Sexuality Dynamics

Flowerchild

New member
Does anyone have experiences to share involving themselves and a committed partner....where both were heterosexual? And one of the partner's become heavily involved with a bisexual partner (who allowed them opportunity to have relationships with that partner and another man/woman)?

For example, a husband and wife, where the wife was straight. Then the husband starts dating a bisexual woman. Because she's bi, he and she can share experiences with another woman....where the wife can't/isn't interested (otherwise, she wouldn't really be "straight" would she?)

Does it make it harder for straight couples to be poly, as they can't really be fully integrated with their respective partners, but each has to date on their own?

How do you get around that, if so?
 
Um, wow. Okay first thing, understand you are making a TON of assumptions that are just not good. Assumptions really don't work out well in poly. Clarification does.

Now, to the stuff you are assuming. Straight women have threesomes. So just because a woman and a man are straight does not mean no threesomes. SO there's that assumption blown out of the water.

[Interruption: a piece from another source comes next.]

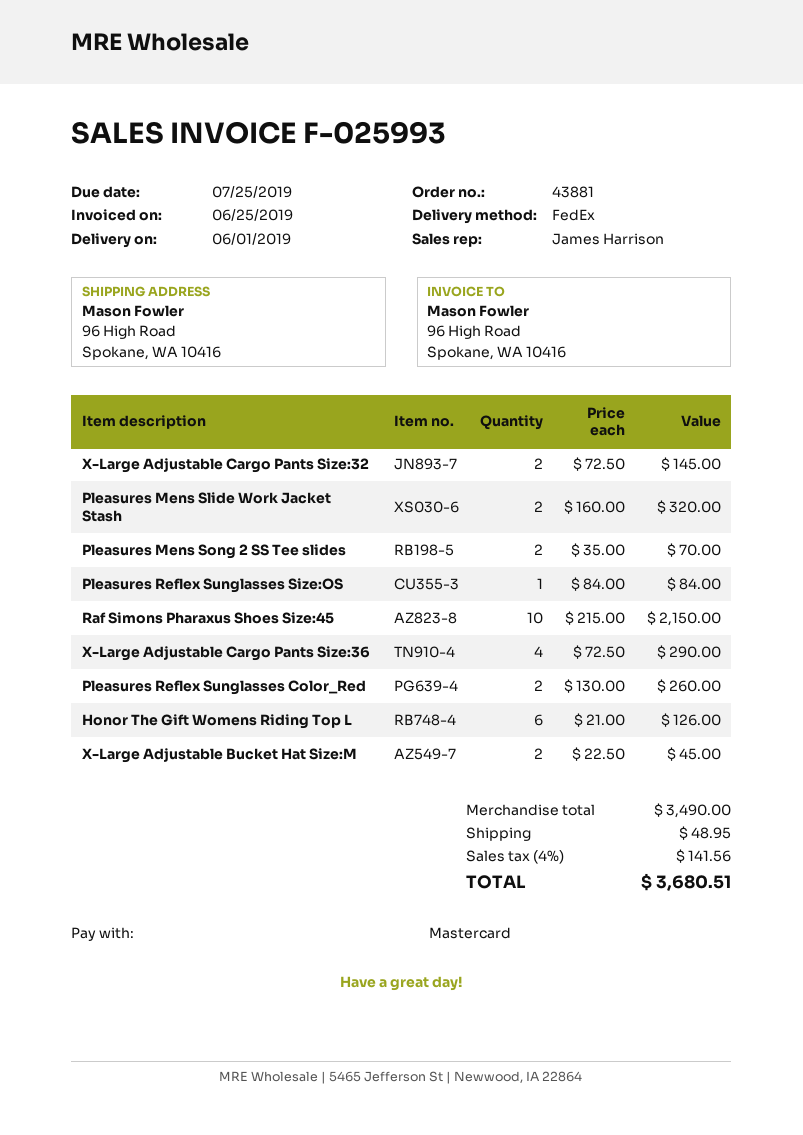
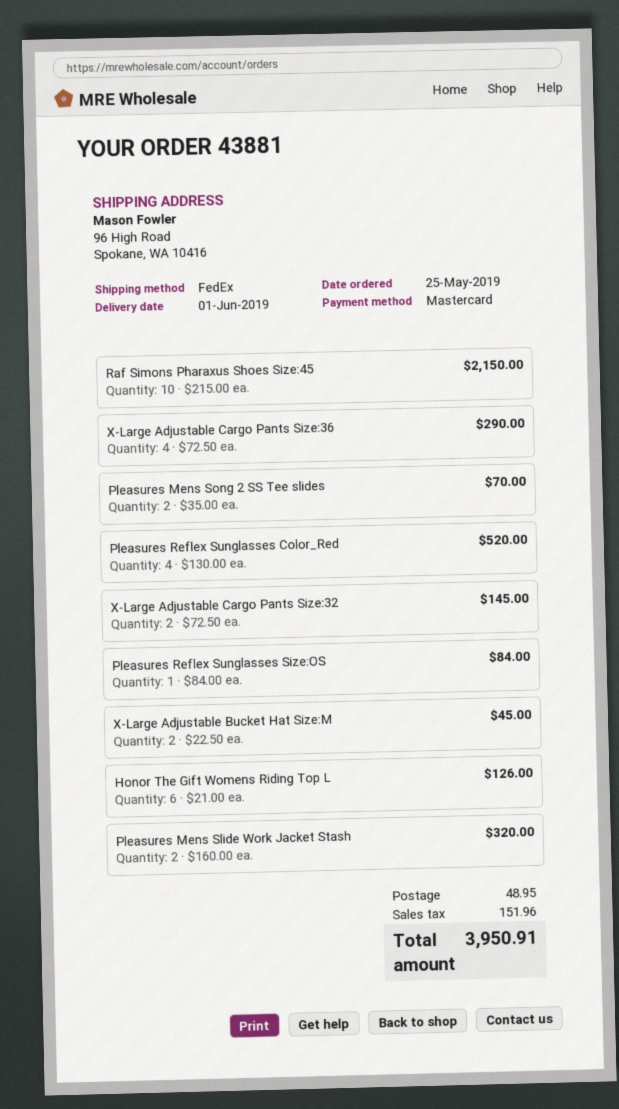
Pleasures Reflex Sunglasses Color_Red: 2 x 130.00 = 260.00 -> 4 x 130.00 = 520.00
tax: 141.56 -> 151.96
total: 3680.51 -> 3950.91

As for straight couples being poly and not able to be fully integrated, another assumption. My husband, straight, does that mean he can't REALLY be part of my relationship with my boyfriend? Um well, it wouldn't matter either way. It's MY relationship with my boyfriend so would prefer to NOT have them be interested in a threesome. Nothing wrong with a threesome but guess what? Not required!

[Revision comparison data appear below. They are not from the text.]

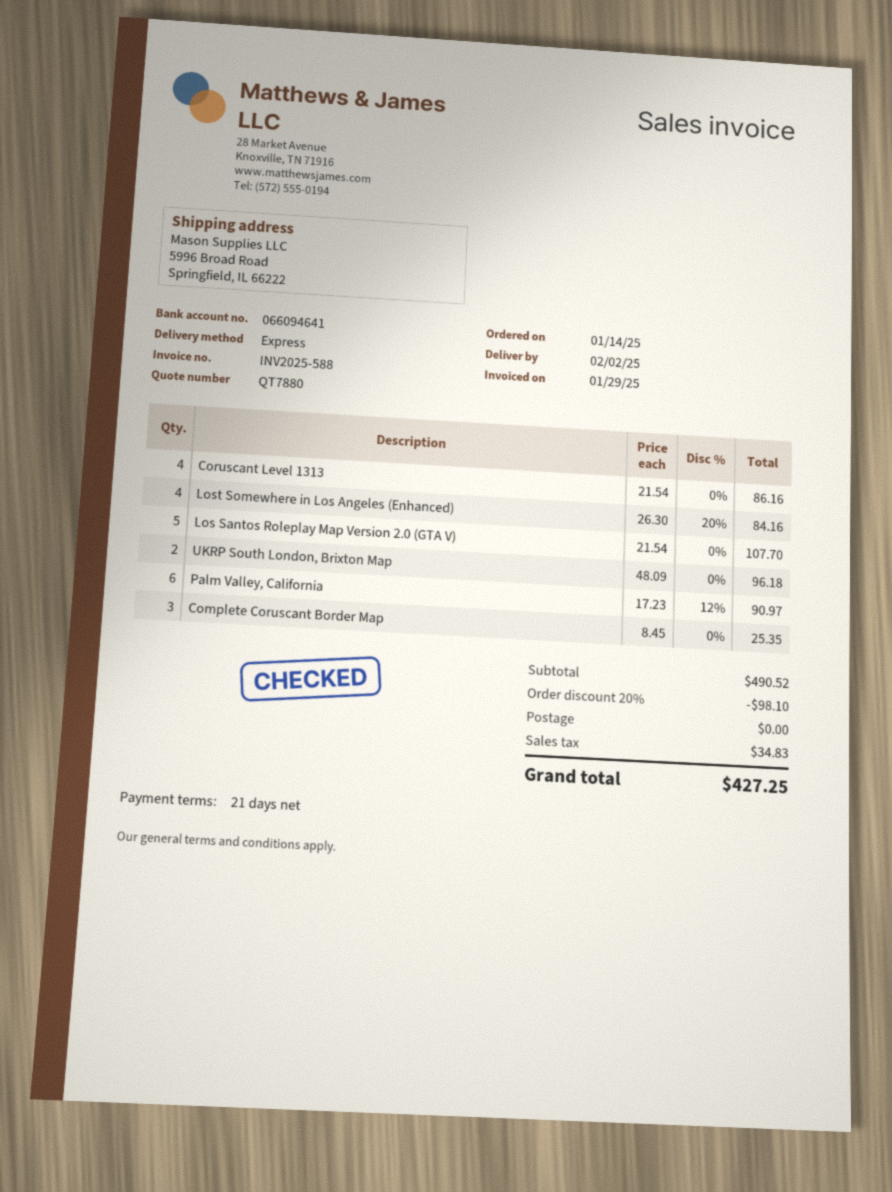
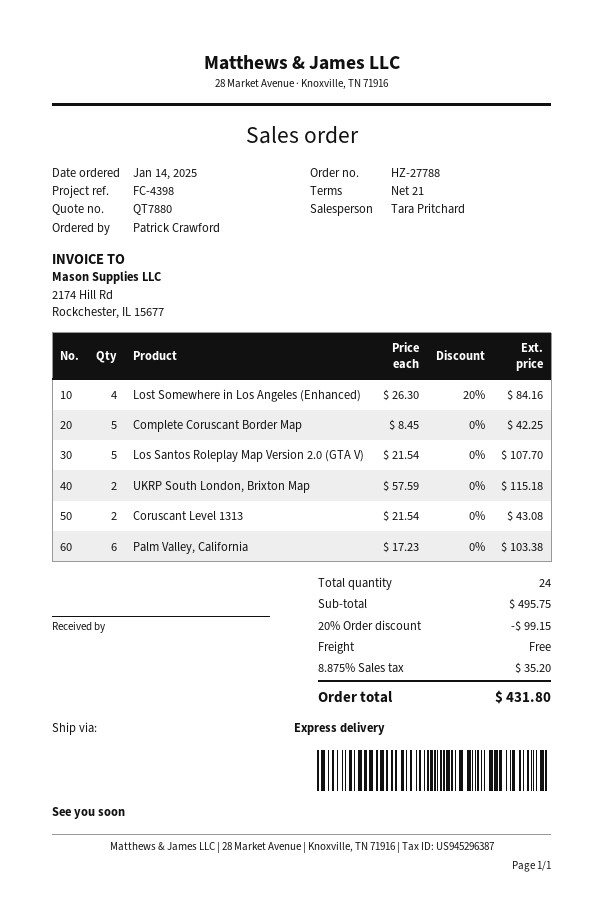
Coruscant Level 1313: 4 x 21.54 = 86.16 -> 2 x 21.54 = 43.08
UKRP South London, Brixton Map: 2 x 48.09 = 96.18 -> 2 x 57.59 = 115.18
Palm Valley, California: 6 x 17.23 - 12% = 90.97 -> 6 x 17.23 = 103.38
Complete Coruscant Border Map: 3 x 8.45 = 25.35 -> 5 x 8.45 = 42.25
subtotal: 490.52 -> 495.75
discount: 20% = 98.10 -> 20% = 99.15
tax: 34.83 -> 35.20
total: 427.25 -> 431.80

As for HAVING to date on their own, yet another assumption. While it seems to be awfully popular for new poly couples to want to want to date together, many don't want to! Hubby wants to date, he can date without me. I date, I date without him.

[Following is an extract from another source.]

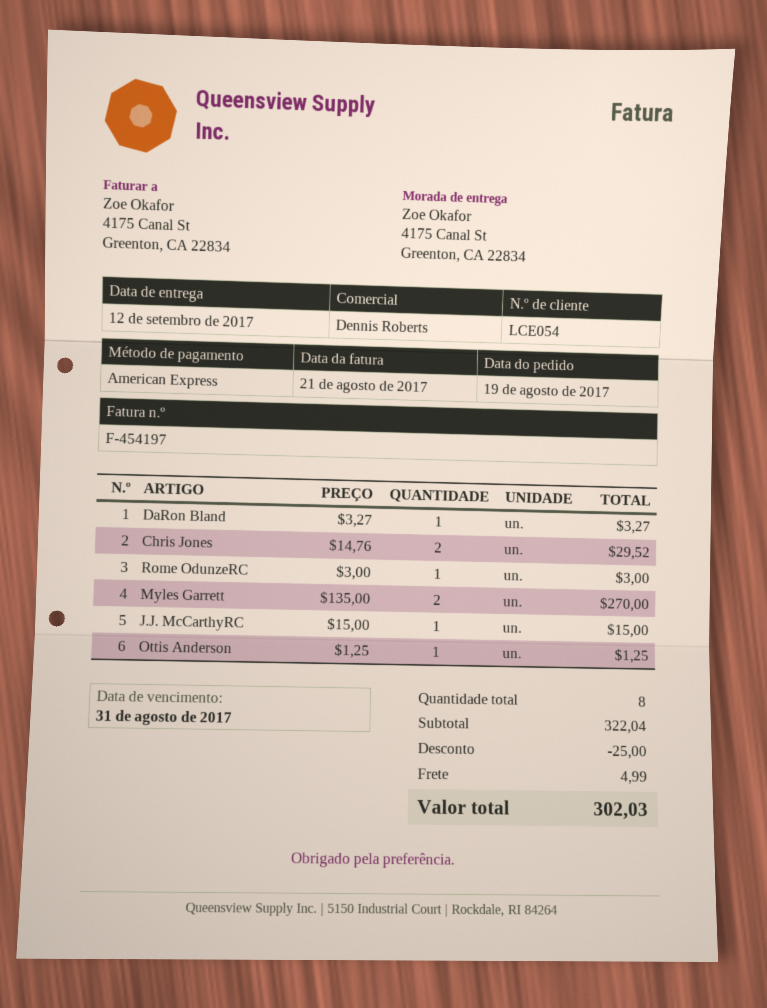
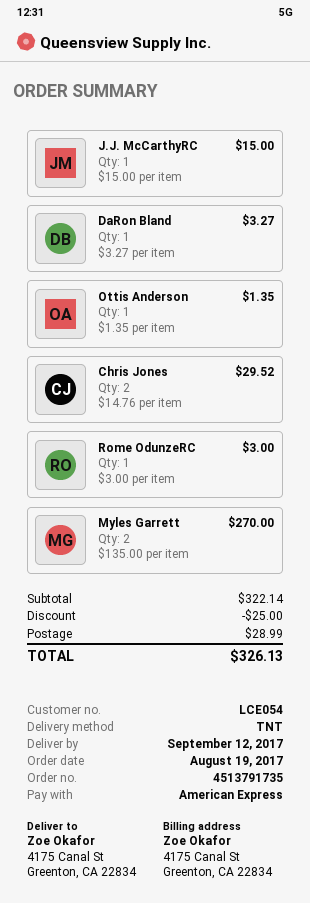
Ottis Anderson: 1 x 1.25 = 1.25 -> 1 x 1.35 = 1.35
subtotal: 322.04 -> 322.14
shipping: 4.99 -> 28.99
total: 302.03 -> 326.13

So really, think about what the real issue is here. Do YOU want to be dating a couple? You are welcome to, go for it! However, if you are dating a man, and not his wife, then that's the situation. If she isnt' interested, is that a problem for you?

What I'm trying to say is there is, for many people, nothing to get around. I'm bi, but I date one person at a time. So the fact that I'm bi doesn't mean that my husband or my boyfriend are going to get a threesome. Or that they have that opportunity with me. Lots of assumptions. Try clarifying what you really want or are worried about and then clarifying with the husband and wife what they are wanting or willing to have in a relationship.
 
Does it make it harder for straight couples to be poly, as they can't really be fully integrated with their respective partners, but each has to date on their own?

If I'm picking up what you're putting down here, you are talking about a triad or quad type situation. That is, where all of the members of a relationship are sexually involved with one another. This would be the only time where being "fully integrated" with someone elses partner is even a topic of discussion.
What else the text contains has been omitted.